• Required action: Skip the pictures. Set down, word for word, the lines from the start of the material up to and including the line with "none -> <div>和评价体系，严格执行《福建省建设工程质量安全动态监管办法》，</div>".

• Data for this exercise:
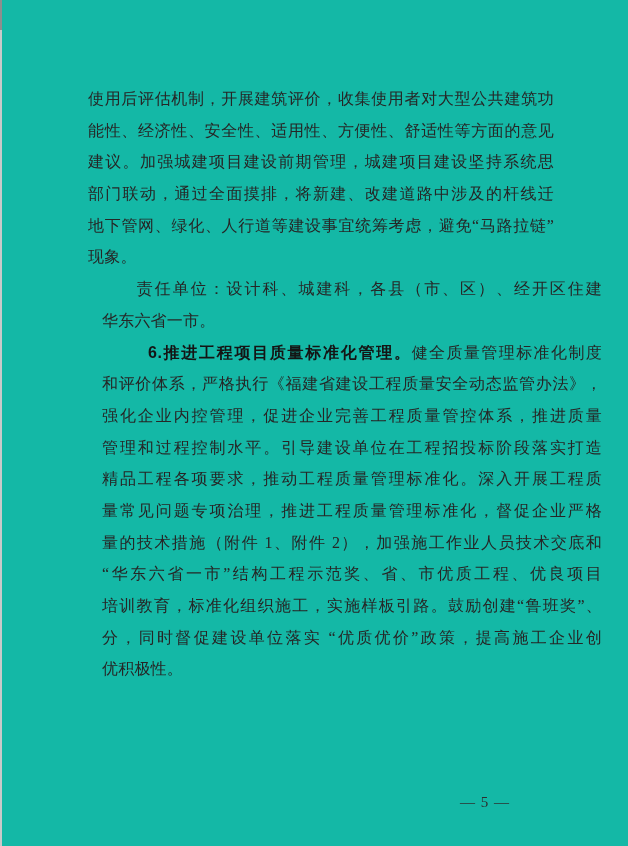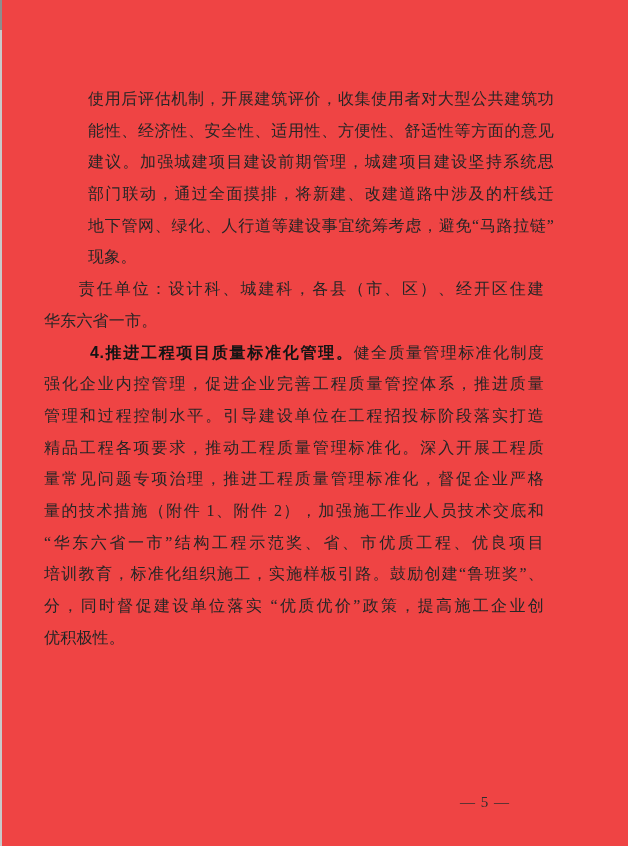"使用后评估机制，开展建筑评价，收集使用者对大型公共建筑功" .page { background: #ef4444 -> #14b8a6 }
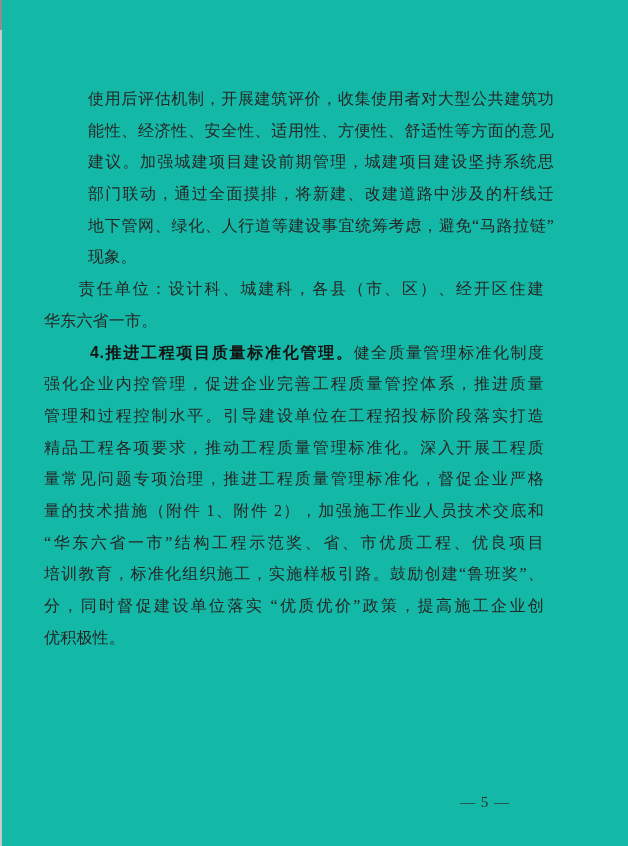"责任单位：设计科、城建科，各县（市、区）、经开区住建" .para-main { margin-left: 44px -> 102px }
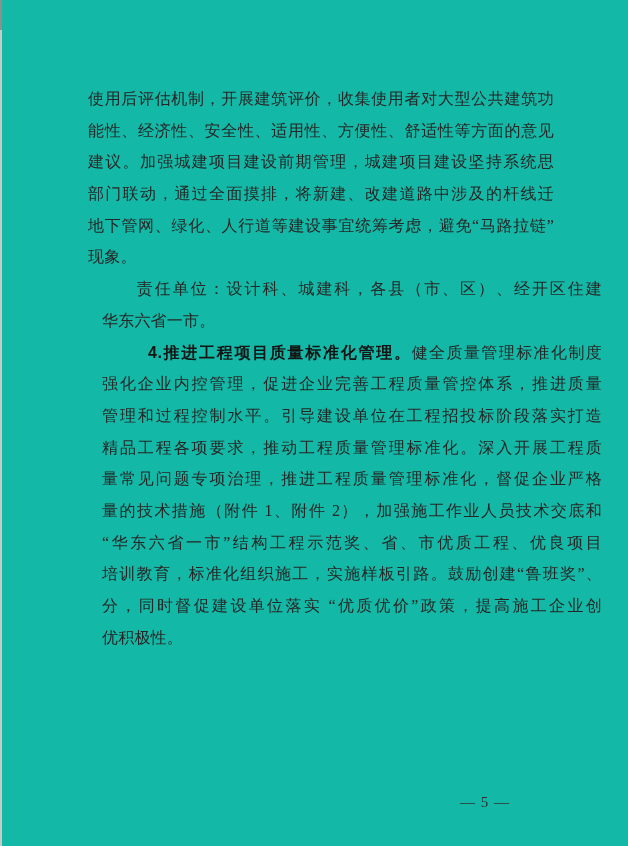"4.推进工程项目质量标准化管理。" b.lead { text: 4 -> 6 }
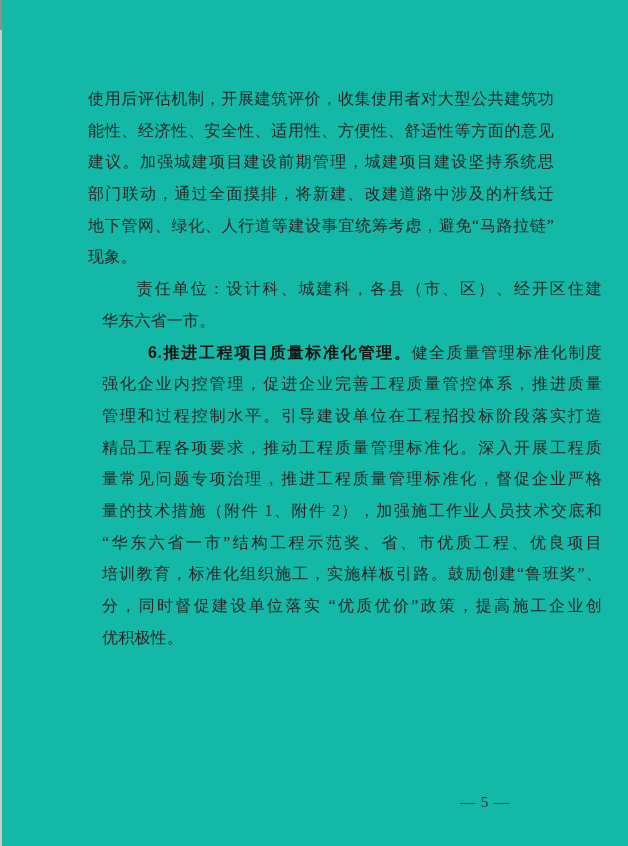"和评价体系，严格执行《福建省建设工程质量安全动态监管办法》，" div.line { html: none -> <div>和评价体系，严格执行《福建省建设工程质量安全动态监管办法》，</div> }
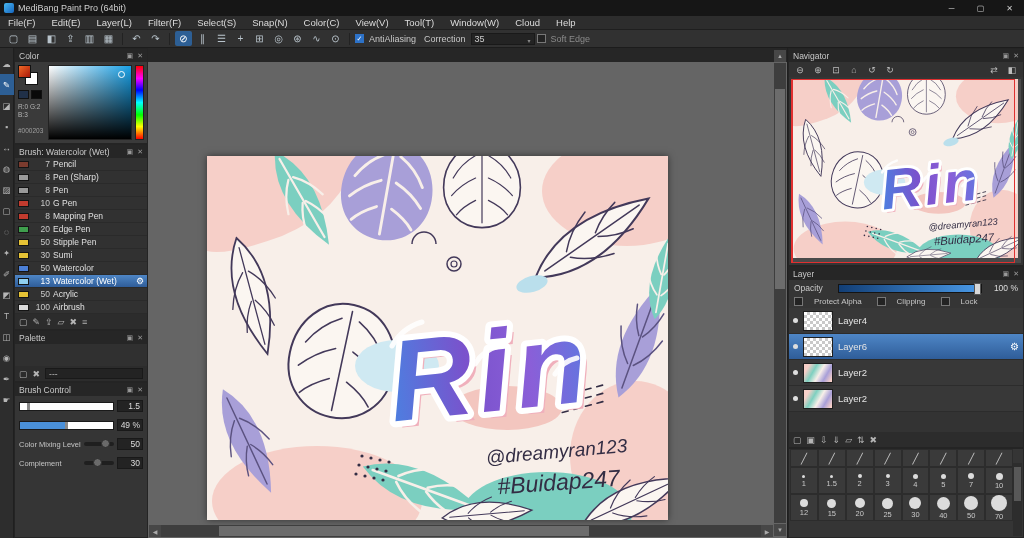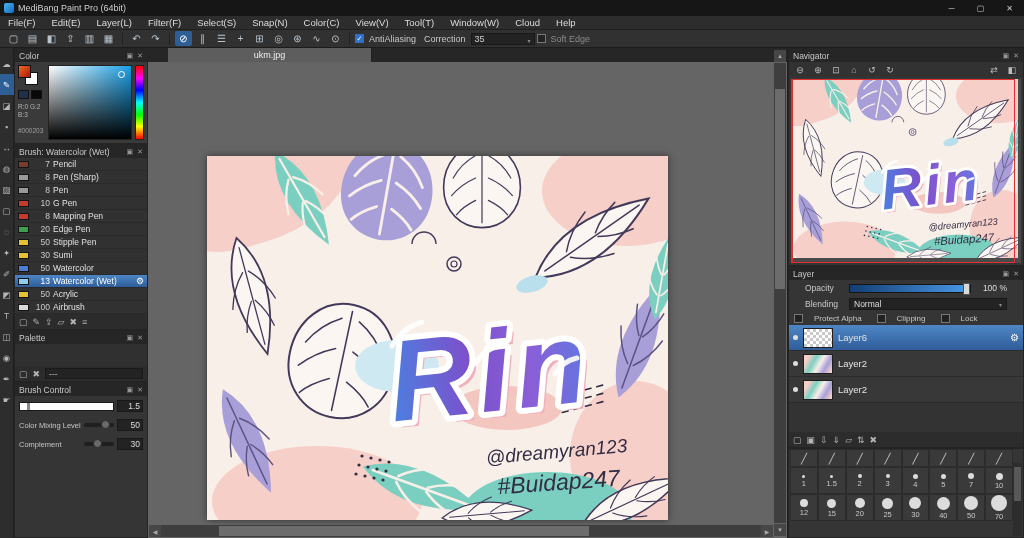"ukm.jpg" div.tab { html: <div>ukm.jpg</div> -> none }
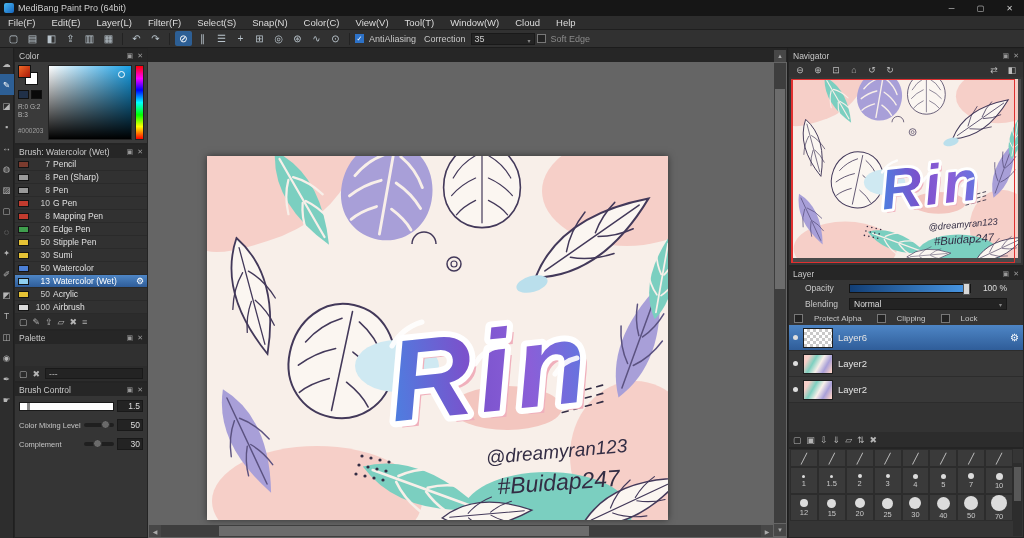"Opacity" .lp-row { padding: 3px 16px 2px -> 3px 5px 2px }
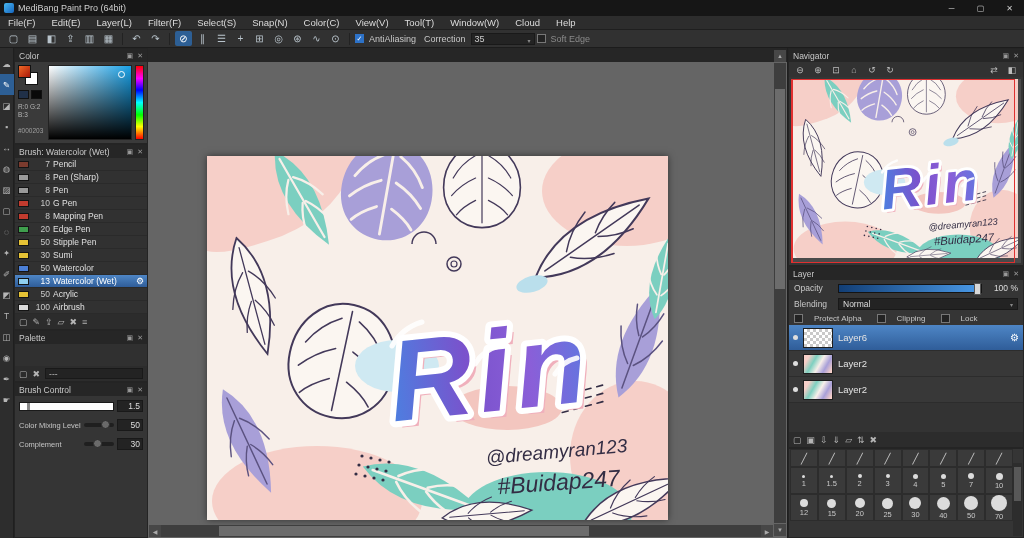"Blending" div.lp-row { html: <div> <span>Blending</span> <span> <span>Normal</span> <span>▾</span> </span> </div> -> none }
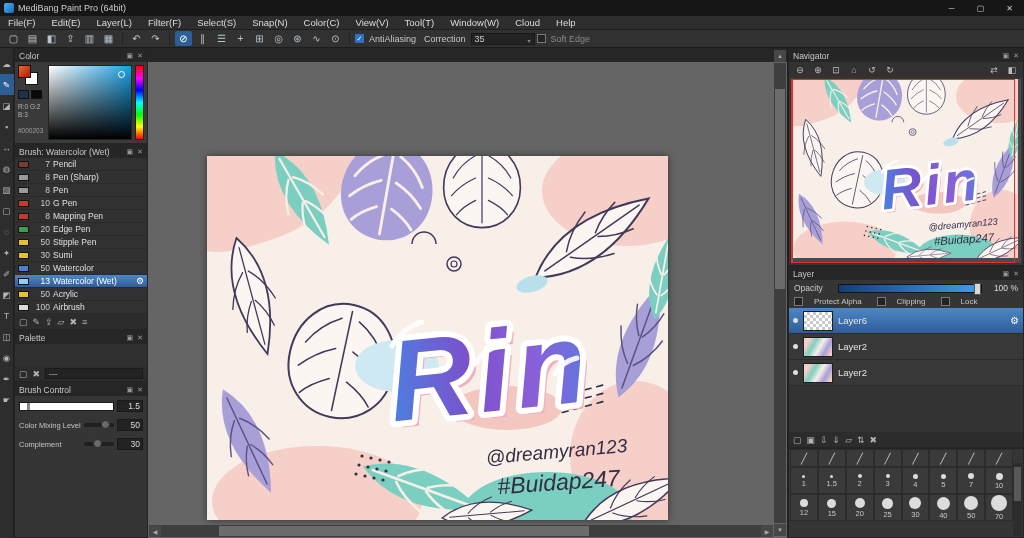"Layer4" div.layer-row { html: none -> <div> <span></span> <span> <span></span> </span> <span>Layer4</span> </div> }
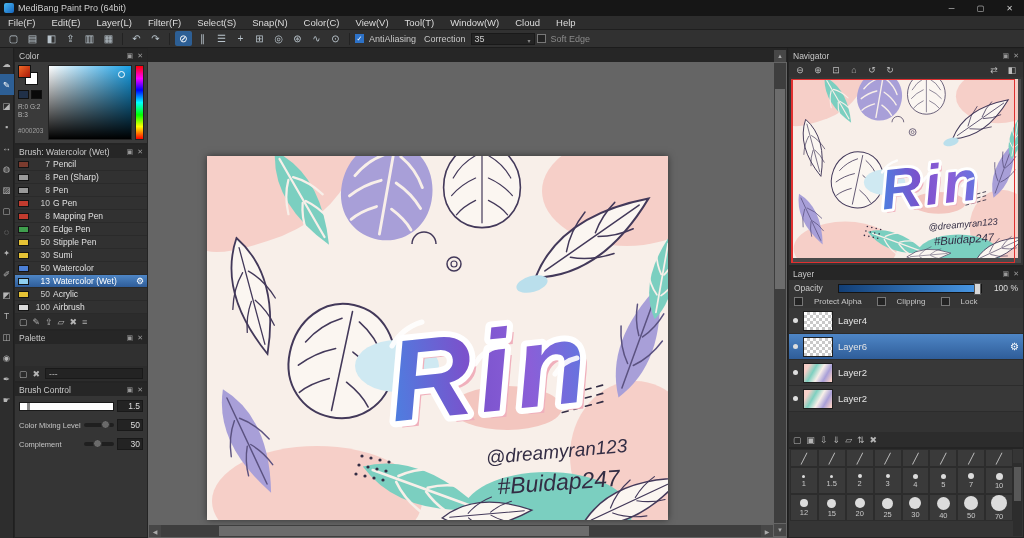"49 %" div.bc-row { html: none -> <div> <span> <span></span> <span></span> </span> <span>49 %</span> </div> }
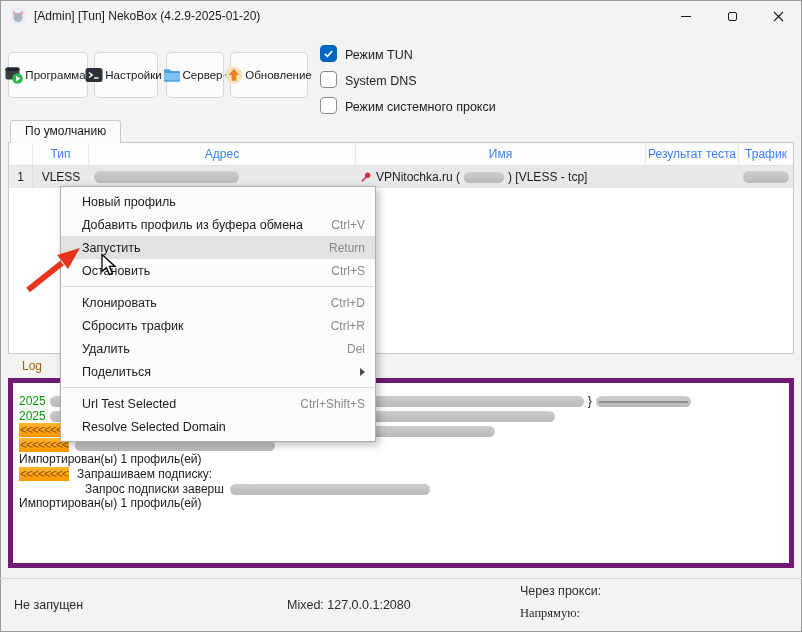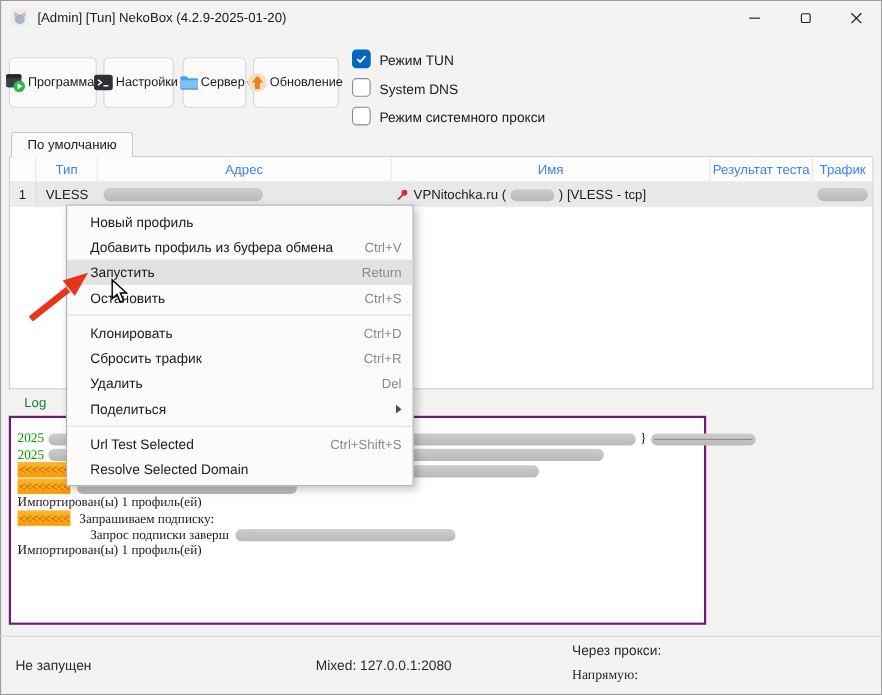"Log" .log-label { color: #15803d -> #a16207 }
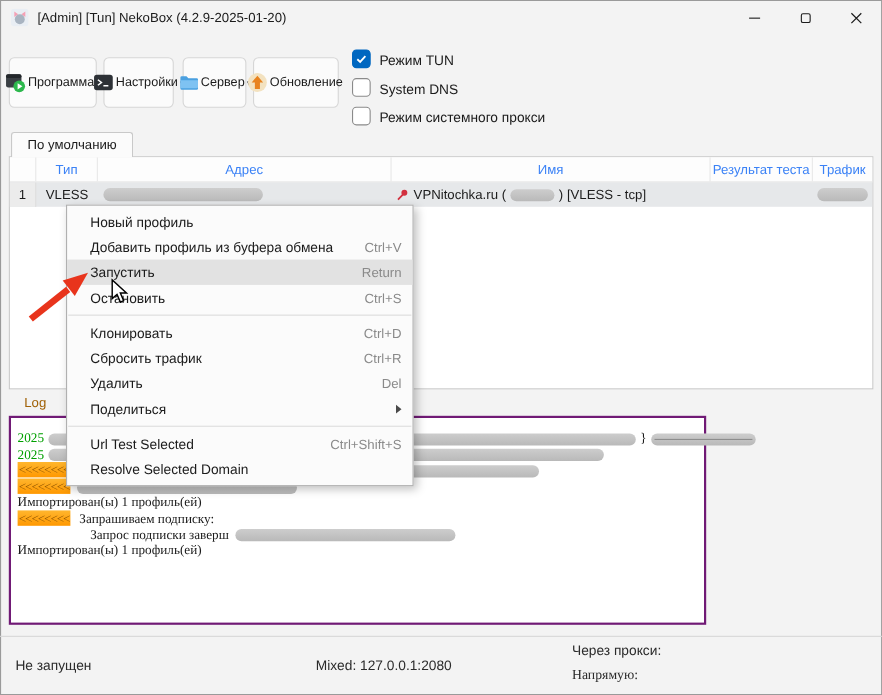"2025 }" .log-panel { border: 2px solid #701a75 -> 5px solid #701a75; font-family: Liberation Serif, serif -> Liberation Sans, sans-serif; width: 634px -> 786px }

• Answer box:
"使用后评估机制，开展建筑评价，收集使用者对大型公共建筑功" .page { background: #ef4444 -> #14b8a6 }
"责任单位：设计科、城建科，各县（市、区）、经开区住建" .para-main { margin-left: 44px -> 102px }
"4.推进工程项目质量标准化管理。" b.lead { text: 4 -> 6 }
"和评价体系，严格执行《福建省建设工程质量安全动态监管办法》，" div.line { html: none -> <div>和评价体系，严格执行《福建省建设工程质量安全动态监管办法》，</div> }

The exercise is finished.